Outside, the rain pelted hard against the black macadam. I closed my windows and read the last remaining page. The report from Hannah’s teacher of last year described Hannah as a troubled, sad little girl, unable or unwilling to use eating utensils, given to long crying spells and temper tantrums, her speech a garble of unintelligible slurred consonants – and yet her actions showed an acute awareness of her environment. She had remained difficult and disruptive throughout the year, but there had been some improvement and rapport gradually developed between teacher and child.

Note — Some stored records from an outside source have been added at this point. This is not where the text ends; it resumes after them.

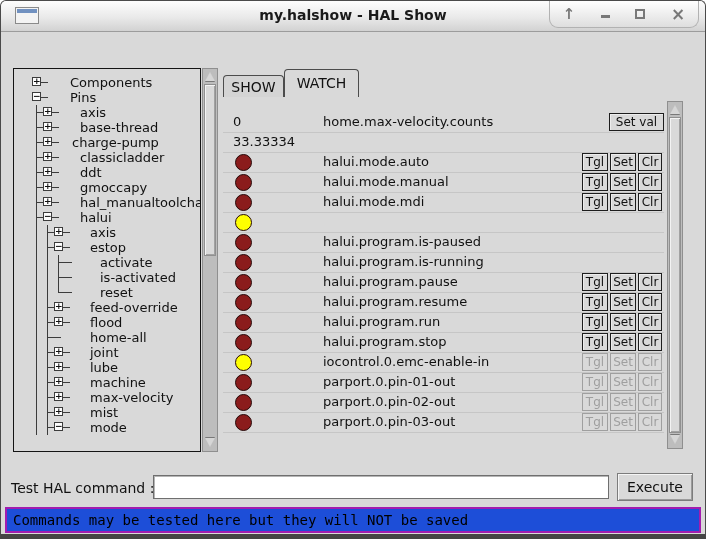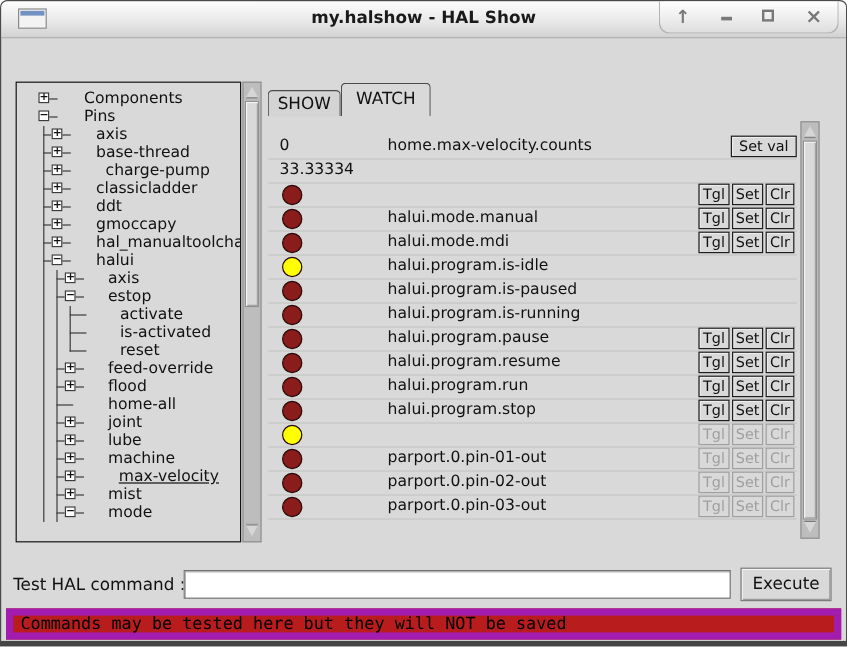"charge-pump" span.t-label { left: 74px -> 58px }
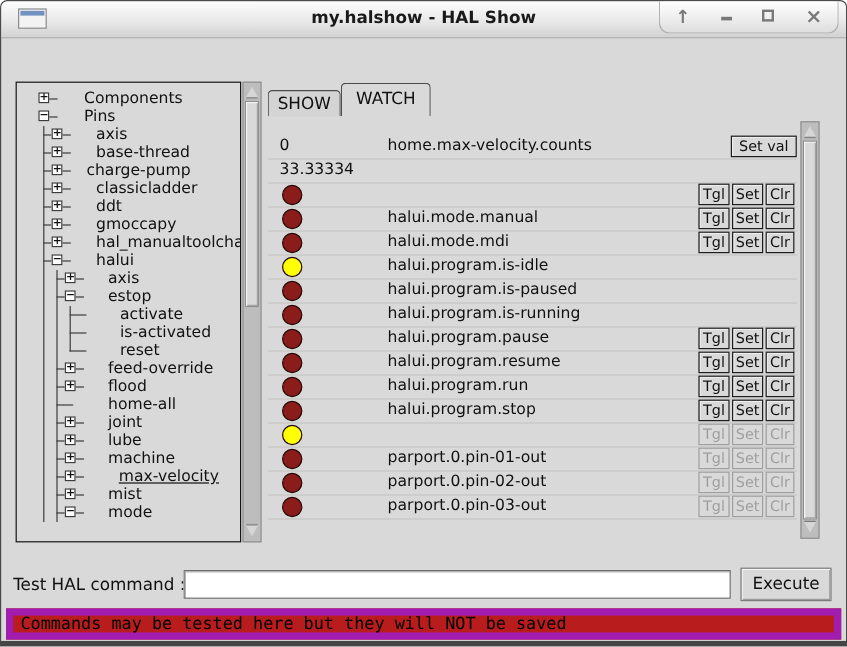"halui.mode.auto" span.w-name { html: none -> <span>halui.mode.auto</span> }
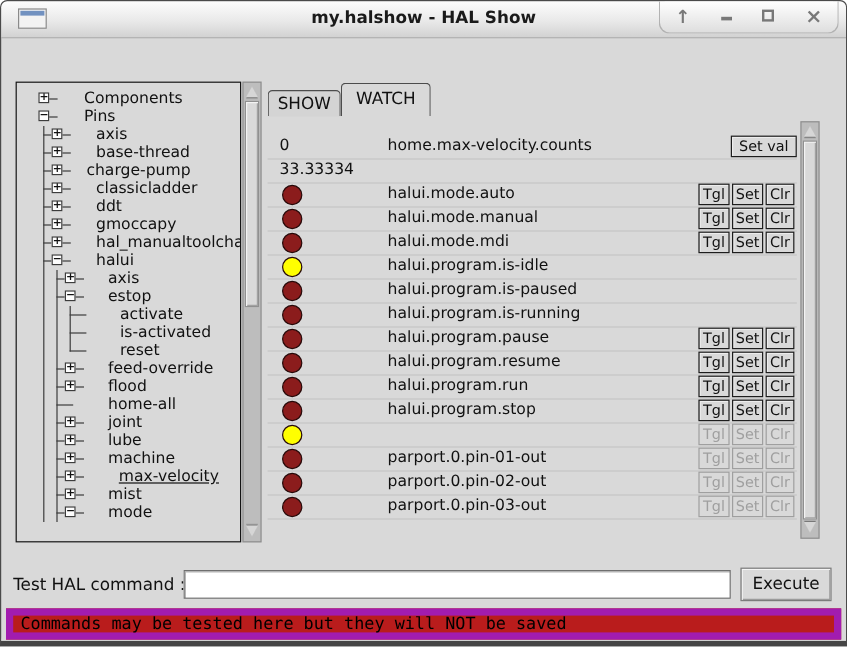"halui.program.is-idle" span.w-name { html: <span>halui.program.is-idle</span> -> none }
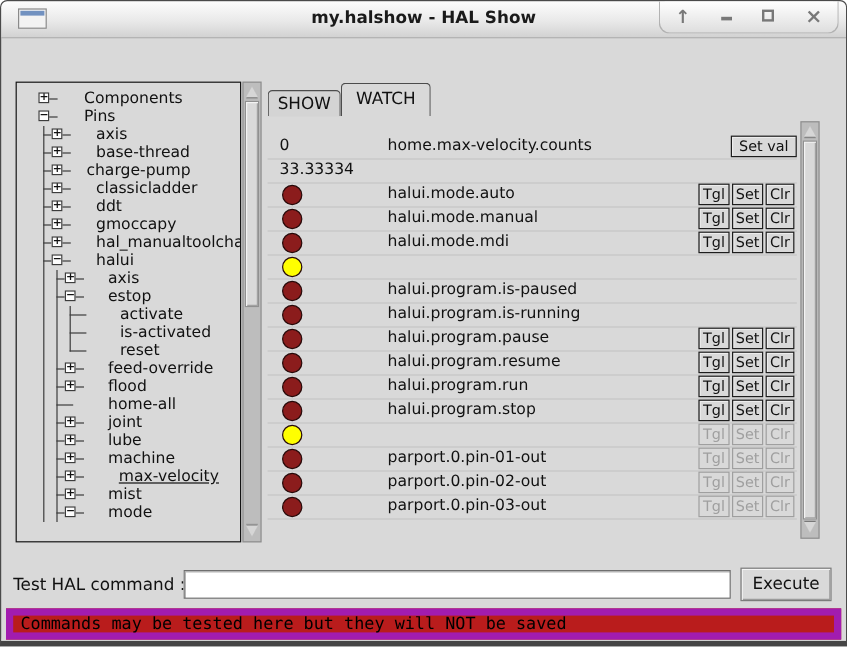"iocontrol.0.emc-enable-in" span.w-name { html: none -> <span>iocontrol.0.emc-enable-in</span> }
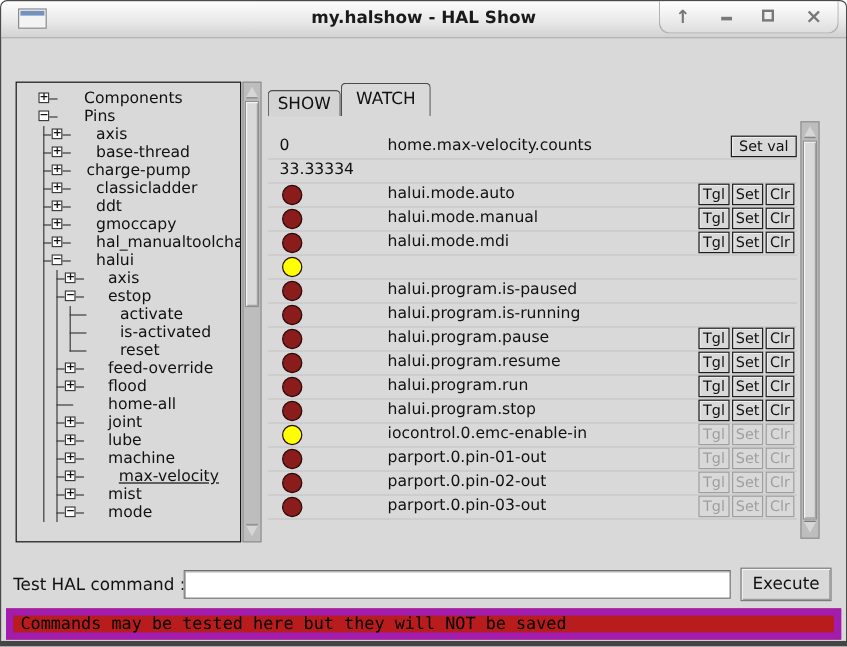"max-velocity" span.t-label { left: 85px -> 76px; text-decoration: underline -> none }
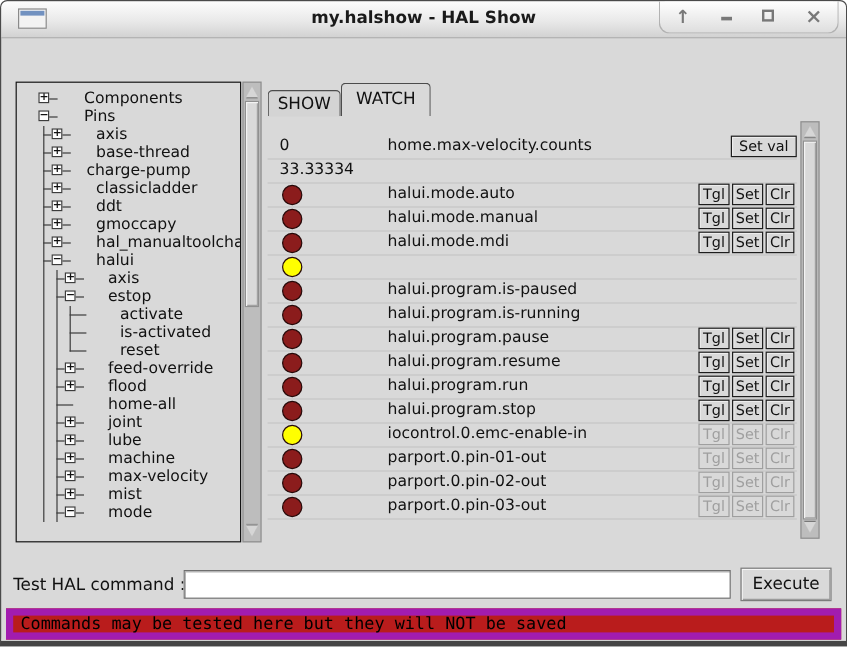"Commands may be tested here" .statusbar { background: #b91c1c -> #1d4ed8; border: 6px solid #a21caf -> 2px solid #a21caf }
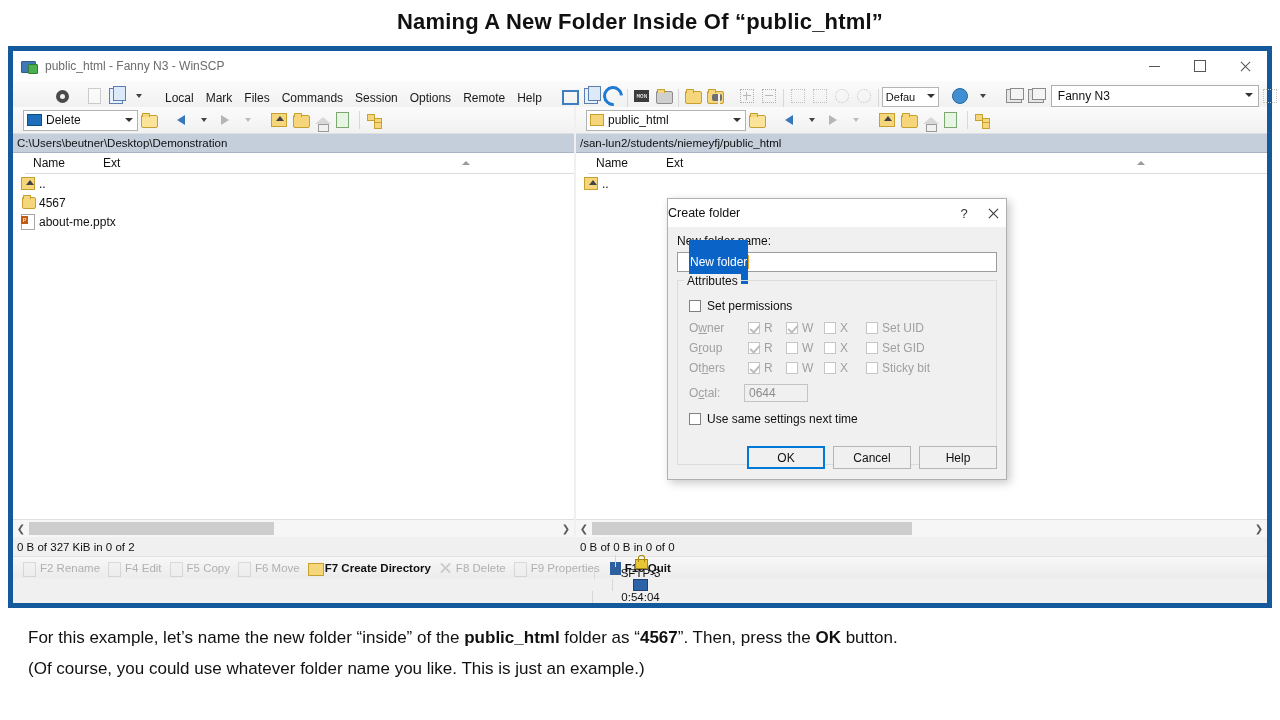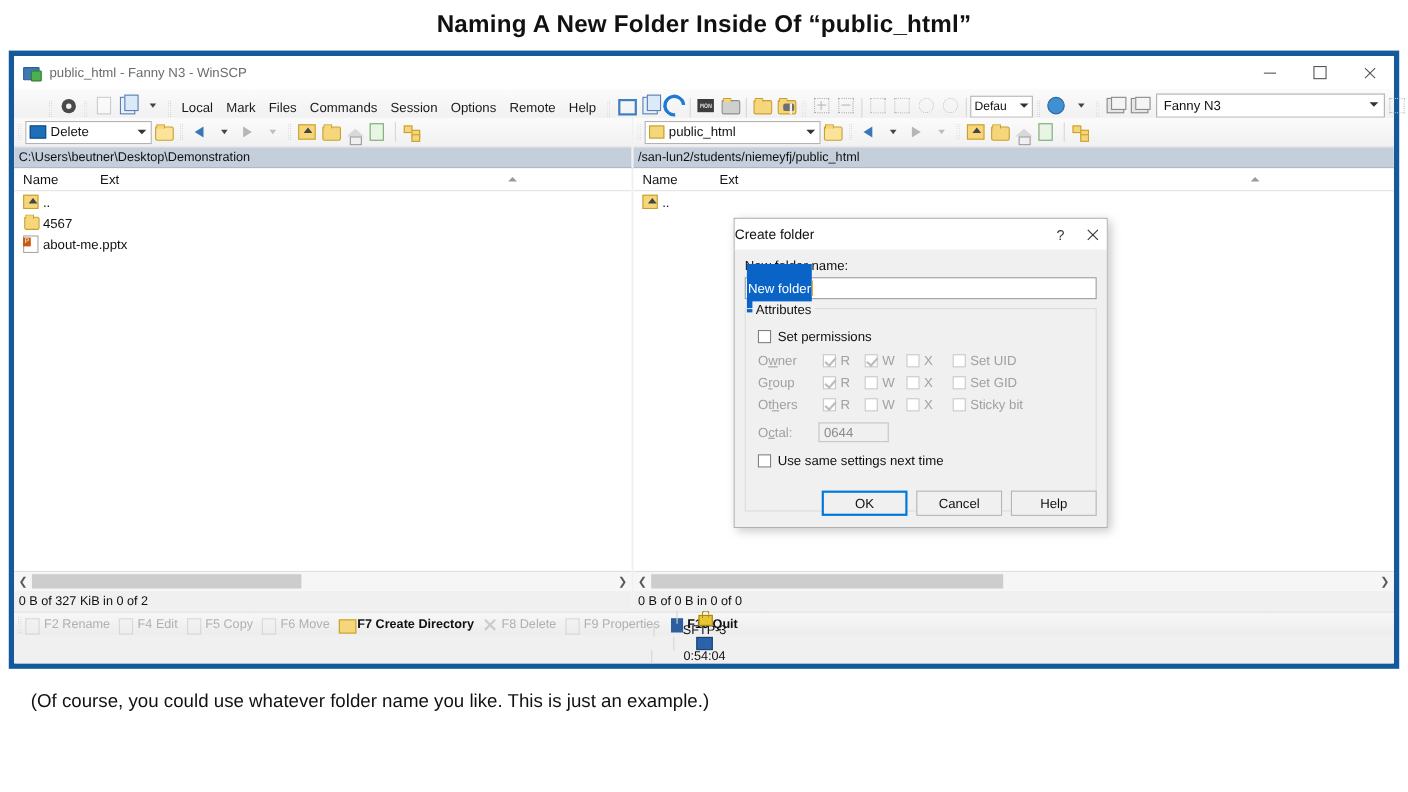"Name" .colhdr { margin-left: none -> 12px }
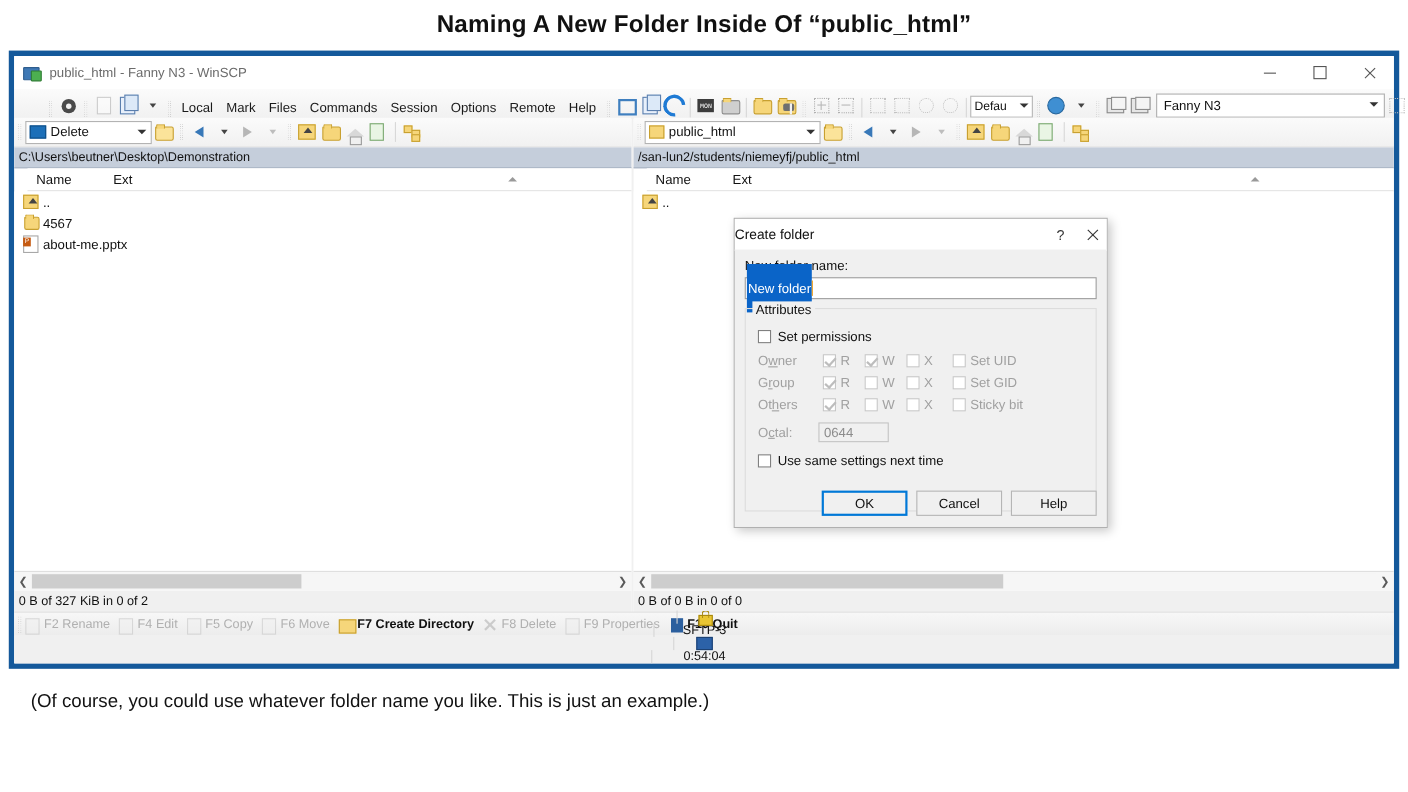"New folder" .nf-input .sel { margin-left: none -> 10px }
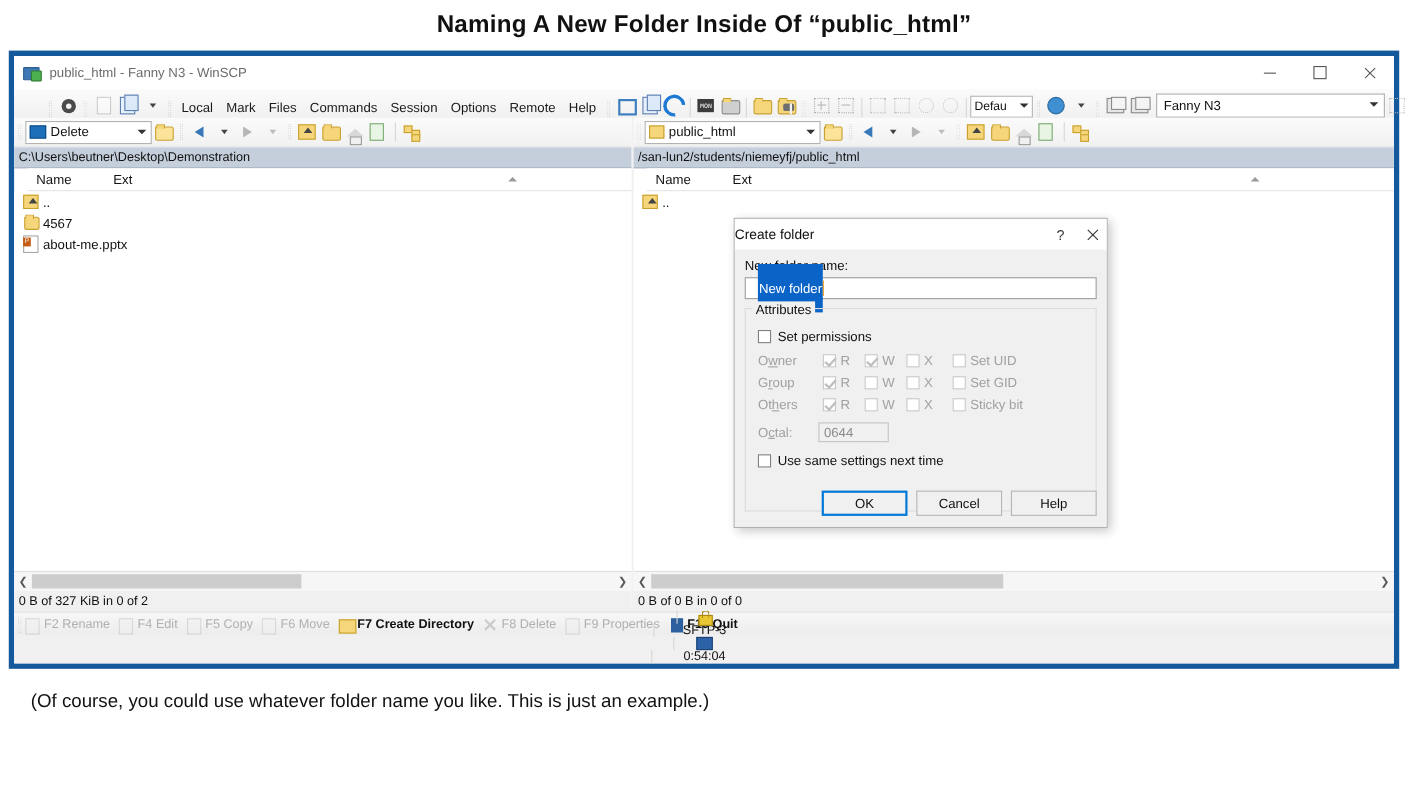"For this example, let’s name" div { html: none -> <div><span>For this example, let’s name the new folder “inside” of the </span><b>public_html</b><span> folder as “</span><b>4567</b><span>”. Then, press the </span><b>OK</b><span> button.</span></div> }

It must have been a cruel blow for Hannah to come back this morning and find her teacher gone, the first semblance of security disrupted. Whatever tiny hope had stayed alive inside her must have crashed into despair.

I put the report on the top shelf of my closet and left by my own door. I stood on the step just outside and watched the small rivers of rain swirl past; then I took off my shoes and raced up the driveway to the car park in my bare feet. But when I reached my car, I stood still for a minute before getting in. My dress and hair were already soaked and the rain felt cool and clean against my face and arms. I wished that it would cool my head and heart as well. Hannah would bring enough passion into our room. She would need a teacher who was clear and steady and strong.

What I needed to do, had to do as soon as possible, was set up an appointment with Mrs Rosnic so that we could talk. There were so many complicated factors in Hannah’s history: the operation, the isolation of the hospital, the head blows, the brutal father, the prolonged bottle feeding. I was as confused as when I started.